Did anyone else feel sorry for the beast?


It doesn't know why it woke up...no one says, "hmmm let's take a bunch of nontoxic vegetation and some meat already slaughtered and see what it prefers"...no one really gives any thought to the idea that it is wandering the streets with a look in its eye "what happened to all the earth stuff; what is all this...rock that looks non edible?"

And it's got radiation poisoning...that can't feel good. They couldn't just calculate how to put it under tranquillizer and then go from there?

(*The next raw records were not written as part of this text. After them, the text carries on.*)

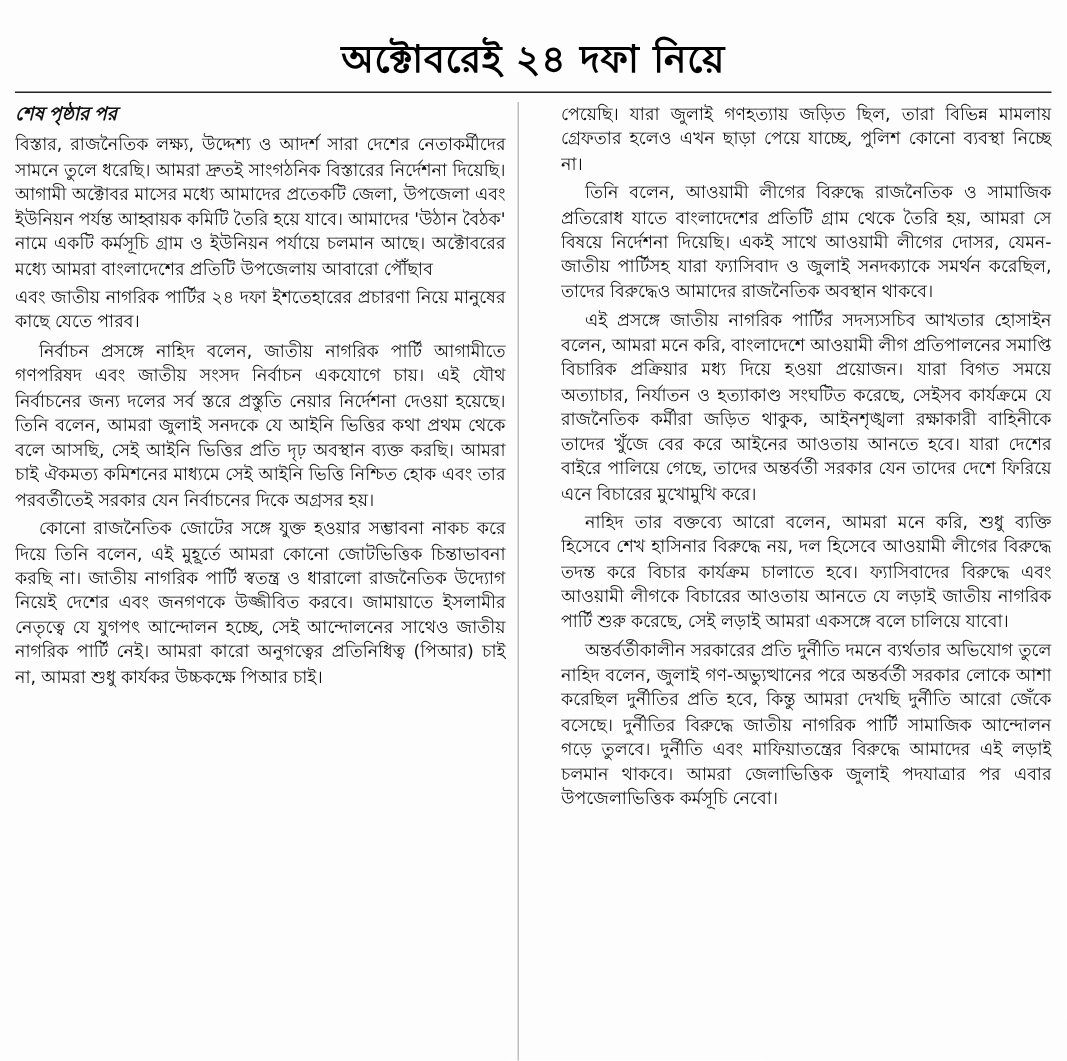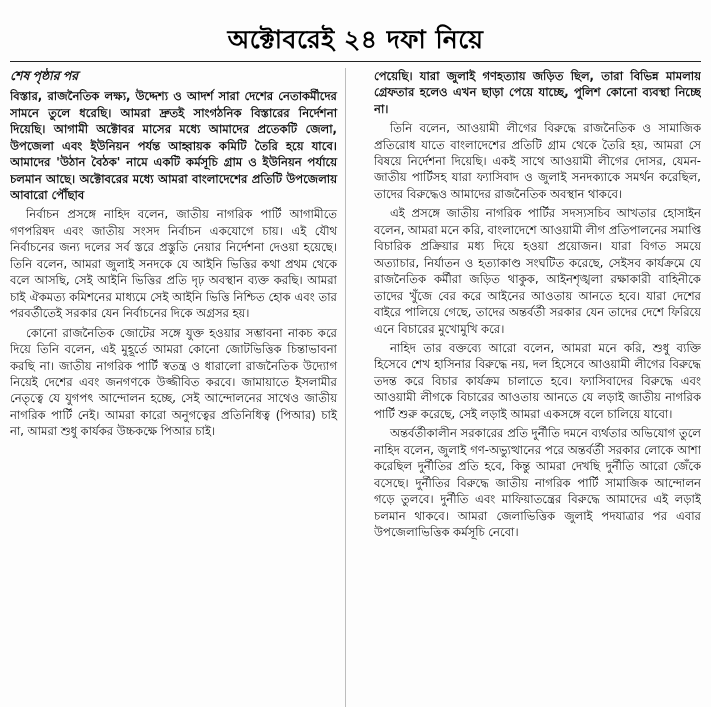--- a/index.html
+++ b/index.html
@@ -73,7 +73,6 @@
   }
   p.para.noindent {
     text-indent: 0;
-    font-weight: bold;
   }
   .col.left p.para,
   .col.right p.para {

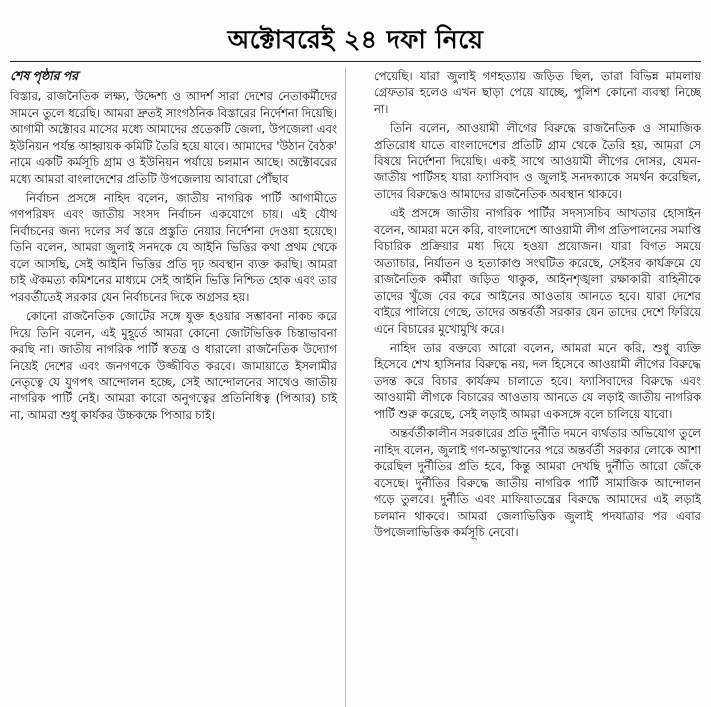--- a/index.html
+++ b/index.html
@@ -94,6 +94,7 @@
     <div class="col left">
       <div class="kicker">শেষ পৃষ্ঠার পর</div>
       <p class="para noindent">বিস্তার, রাজনৈতিক লক্ষ্য, উদ্দেশ্য ও আদর্শ সারা দেশের নেতাকর্মীদের সামনে তুলে ধরেছি। আমরা দ্রুতই সাংগঠনিক বিস্তারের নির্দেশনা দিয়েছি। আগামী অক্টোবর মাসের মধ্যে আমাদের প্রতেকটি জেলা, উপজেলা এবং ইউনিয়ন পর্যন্ত আহ্বায়ক কমিটি তৈরি হয়ে যাবে। আমাদের 'উঠান বৈঠক' নামে একটি কর্মসূচি গ্রাম ও ইউনিয়ন পর্যায়ে চলমান আছে। অক্টোবরের মধ্যে আমরা বাংলাদেশের প্রতিটি উপজেলায় আবারো পৌঁছাব</p>
+      <p class="para noindent">এবং জাতীয় নাগরিক পার্টির ২৪ দফা ইশতেহারের প্রচারণা নিয়ে মানুষের কাছে যেতে পারব।</p>
       <p class="para">নির্বাচন প্রসঙ্গে নাহিদ বলেন, জাতীয় নাগরিক পার্টি আগামীতে গণপরিষদ এবং জাতীয় সংসদ নির্বাচন একযোগে চায়। এই যৌথ নির্বাচনের জন্য দলের সর্ব স্তরে প্রস্তুতি নেয়ার নির্দেশনা দেওয়া হয়েছে। তিনি বলেন, আমরা জুলাই সনদকে যে আইনি ভিত্তির কথা প্রথম থেকে বলে আসছি, সেই আইনি ভিত্তির প্রতি দৃঢ় অবস্থান ব্যক্ত করছি। আমরা চাই ঐকমত্য কমিশনের মাধ্যমে সেই আইনি ভিত্তি নিশ্চিত হোক এবং তার পরবর্তীতেই সরকার যেন নির্বাচনের দিকে অগ্রসর হয়।</p>
       <p class="para">কোনো রাজনৈতিক জোটের সঙ্গে যুক্ত হওয়ার সম্ভাবনা নাকচ করে দিয়ে তিনি বলেন, এই মুহূর্তে আমরা কোনো জোটভিত্তিক চিন্তাভাবনা করছি না। জাতীয় নাগরিক পার্টি স্বতন্ত্র ও ধারালো রাজনৈতিক উদ্যোগ নিয়েই দেশের এবং জনগণকে উজ্জীবিত করবে। জামায়াতে ইসলামীর নেতৃত্বে যে যুগপৎ আন্দোলন হচ্ছে, সেই আন্দোলনের সাথেও জাতীয় নাগরিক পার্টি নেই। আমরা কারো অনুগত্বের প্রতিনিধিত্ব (পিআর) চাই না, আমরা শুধু কার্যকর উচ্চকক্ষে পিআর চাই।</p>
     </div>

Wow...on one side...we sure have changed...now we find the host and get a sample of the blood and make a vaccine...wait...didn't we do that with smallpox?

Oh that's right. He's radioactive.
Okay...how about some compassion for a huge compromised by man dying from radiation poisoning beast.

Nope.
Never mind.

I just felt compassion when it was surrounded by wooden sticks designed to make fun and it only felt trapped. It would have been kind to put it to sleep as well as kill it...
I know...I'm crazy.
I keep thinking how this could easily be Gulliver's Travels with the Beast as the large Gulliver; would we have felt his loneliness more keenly then?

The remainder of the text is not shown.